Personal information
- Full name: Seydouba Soumah
- Date of birth: 11 June 1991 (age 34)
- Place of birth: Conakry, Guinea
- Height: 1.61 m (5 ft 3 in)
- Position: Attacking midfielder

Youth career
- Fello Star
- 2005–2008: Ajax Cape Town

Senior career*
- Years: Team / Apps / (Gls)
- 2008–2011: Ajax Cape Town / 10 / (1)
- 2008–2009: → Ikapa Sporting (loan) / 13 / (3)
- 2009–2010: → Cape Town (loan) / 7 / (0)
- 2011: University of Pretoria
- 2012: Nitra / 22 / (6)
- 2013–2017: Slovan Bratislava / 83 / (30)
- 2015–2016: → Qadsia (loan)
- 2017–2021: Partizan / 78 / (19)
- 2018–2019: → Maccabi Haifa (loan) / 6 / (0)
- 2021–2022: Kuwait SC
- 2023–2024: Novi Pazar / 26 / (5)

International career^{‡}
- 2013–: Guinea / 37 / (9)

= Seydouba Soumah =

Guinean footballer (born 1991)

Seydouba Soumah (born 11 June 1991) is a Guinean professional footballer who plays as an attacking midfielder.

==Club career==

===Ajax Cape Town===
Born in Conakry, Guinea, Soumah began his football career playing on the streets, before moving to South Africa and joining the youth system of Ajax Cape Town as a teenager. He was initially sent out on season-long loans to National First Division sides Ikapa Sporting (2008–09) and FC Cape Town (2009–10), before returning to his parent club.

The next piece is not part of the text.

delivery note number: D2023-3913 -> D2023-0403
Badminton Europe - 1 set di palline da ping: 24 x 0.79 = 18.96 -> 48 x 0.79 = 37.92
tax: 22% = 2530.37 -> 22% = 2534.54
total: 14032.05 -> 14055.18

On 21 January 2011, Soumah made his debut for Ajax in the Premier Soccer League, coming off the bench in a 3–0 away victory against Platinum Stars. He scored his first goal in a 2–1 home win over Mpumalanga Black Aces on 6 March. In total, Soumah made 10 appearances in the 2010–11 season, as the club finished as runners-up.

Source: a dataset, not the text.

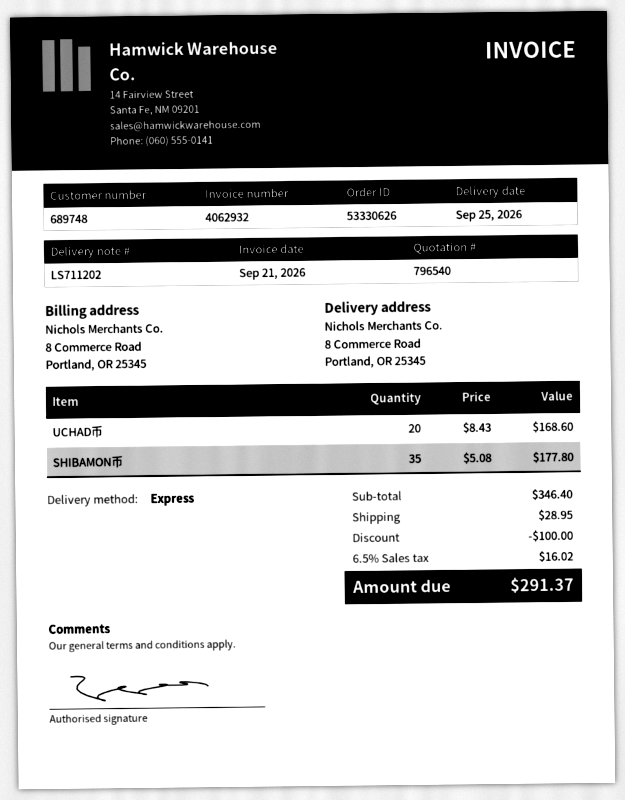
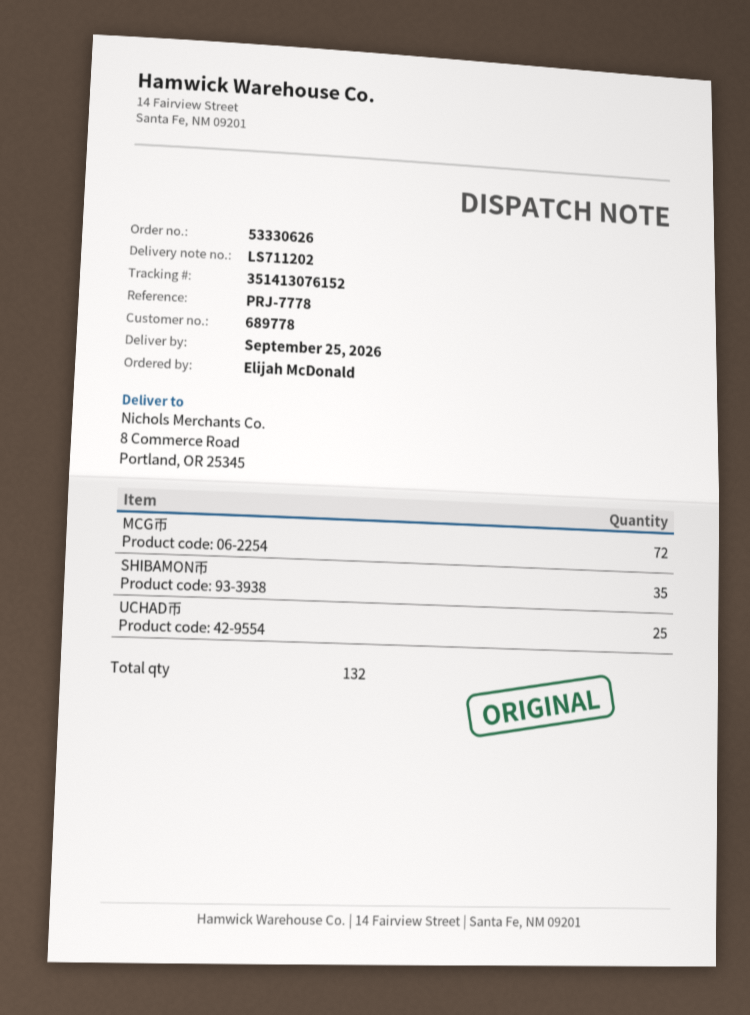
customer number: 689748 -> 689778
UCHAD币: 20 -> 25
MCG币: none -> 72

In September 2011, Soumah moved to National First Division side University of Pretoria. He bagged two goals in the first half of 2011–12 season. In January 2012, Tuks manager Steve Barker revealed that Soumah parted ways with the club.

===Nitra===
In February 2012, Soumah arrived to Europe and signed a three-year contract with Slovak club Nitra. He scored two times until the end of the 2011–12 season. On 14 September 2012, Soumah received a red card in a 3–1 home league loss to Spartak Trnava, alongside two other teammates. He was later fined €3,400 and banned from football for six months for making an obscene gesture towards fans, assaulting the opponent's players and threatening the referee during that match.

===Slovan Bratislava===
In December 2012, Soumah was transferred to fellow Slovak club Slovan Bratislava for a fee of €150,000. He signed a long-term contract and was given the number 20 shirt. Through the remainder of the season, Soumah made 13 appearances and won the double. He also helped the club win the second title in a row in the 2013–14 season, scoring two goals in 21 games. In July 2014, Soumah celebrated by lifting the Slovak Super Cup trophy after Slovan beat MFK Košice 1–0.

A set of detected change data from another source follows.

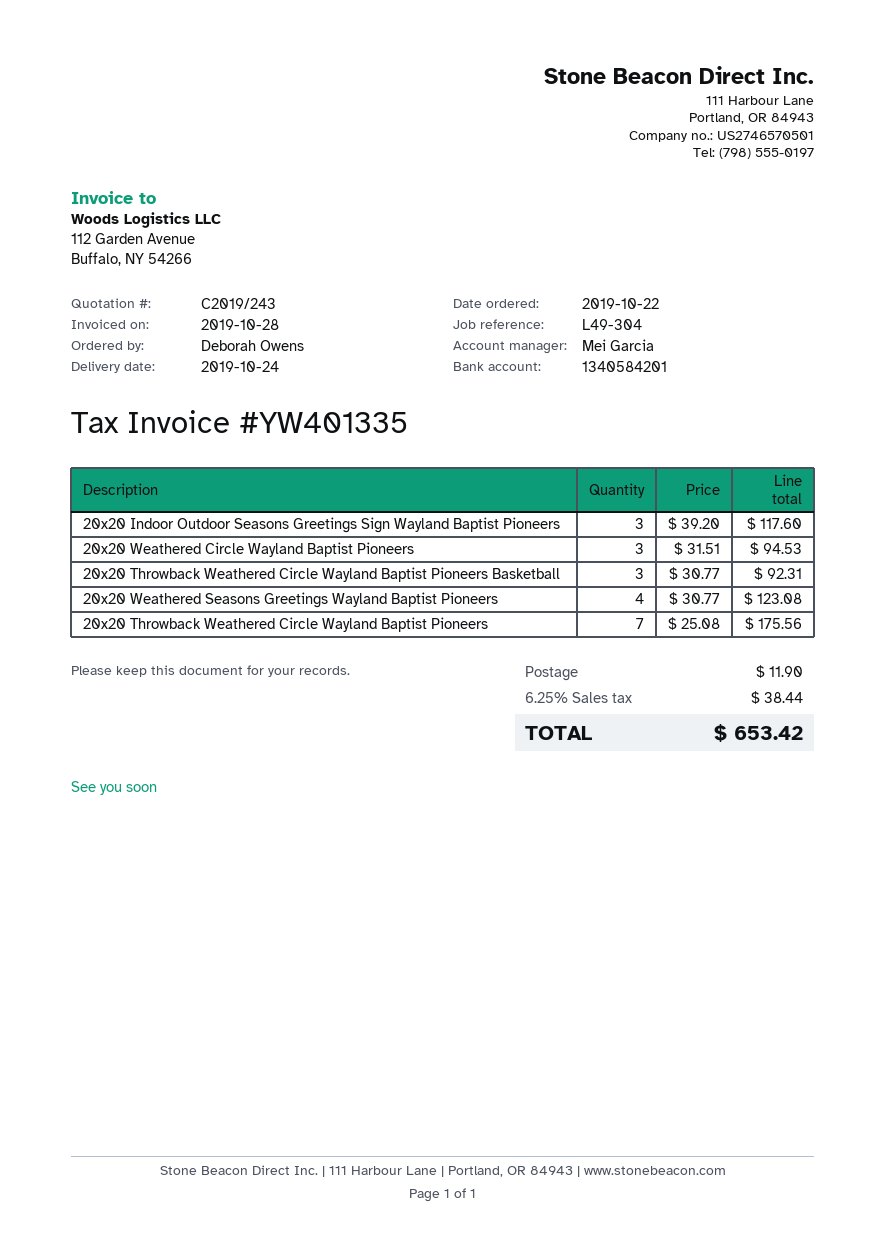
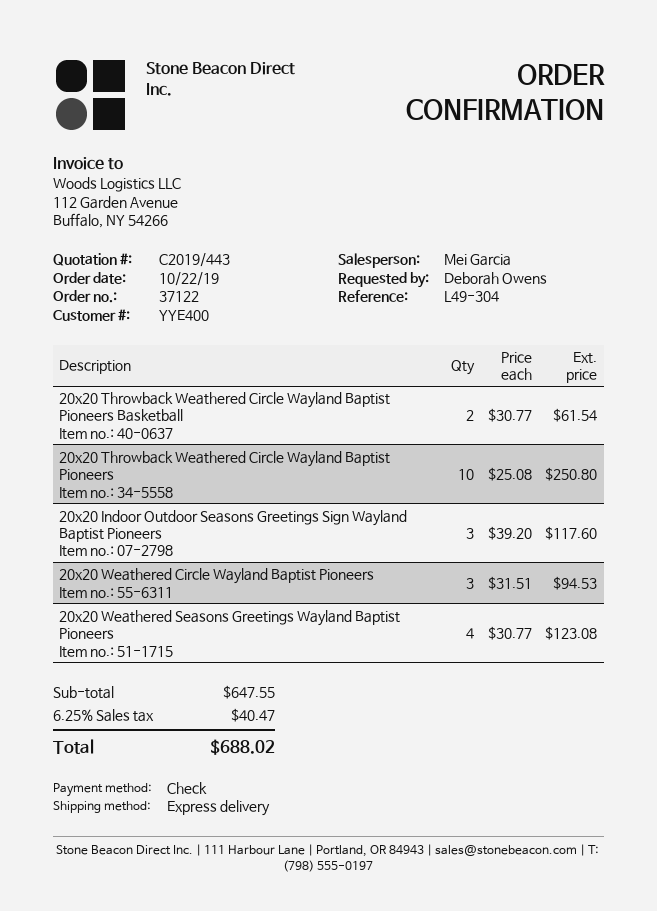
quote number: C2019/243 -> C2019/443
20x20 Throwback Weathered Circle Wayland Baptist Pioneers Basketball: 3 x 30.77 = 92.31 -> 2 x 30.77 = 61.54
20x20 Throwback Weathered Circle Wayland Baptist Pioneers: 7 x 25.08 = 175.56 -> 10 x 25.08 = 250.80
shipping: 11.90 -> none
tax: 6.25% = 38.44 -> 6.25% = 40.47
total: 653.42 -> 688.02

In July 2015, Soumah moved to Kuwait Premier League side Qadsia on a season-long loan. He netted seven league goals to help the club win the 2015–16 title. Soumah also made two appearances in the 2015 AFC Cup, scoring one goal.

Following his loan spell at Qadsia, Soumah returned to Slovan and by the end of November 2016 had extended his contract with the club until the summer of 2020. He would become the league's joint top scorer in the 2016–17 season, alongside Filip Hlohovský, with 20 goals. Soumah also helped the club win the Slovak Cup, scoring the last goal of a 3–0 win over MFK Skalica in the final. He finished the season as the team's top scorer with 25 goals in 39 appearances across all competitions. Due to his performances, Soumah was also named in the league's best eleven.

===Partizan===
On 18 July 2017, it was announced that Soumah completed his transfer to Serbian club Partizan, making him the club's most expensive signing ever at €1,650 million. He was officially presented on 20 July, penning a three-year contract and receiving the number 20 jersey. Two days later, Soumah made his debut for Partizan as a second-half substitute in an eventual 6–1 home league victory over Mačva Šabac. He scored his first goal for the club on 29 July, helping his team to a 2–1 win versus Javor Ivanjica at home. On 2 August, Soumah scored a goal in a 2–2 away draw with Olympiacos in the return leg of the UEFA Champions League third qualifying round, as Partizan got eliminated 5–3 on aggregate. He later scored in a 4–0 away win over Videoton in the second leg of the UEFA Europa League play-off round, helping the team progress to the group stage. On 13 December, Soumah converted a penalty in a 1–1 home draw with Red Star Belgrade. This was the first penalty awarded to Partizan in the Eternal derby after more than 22 years.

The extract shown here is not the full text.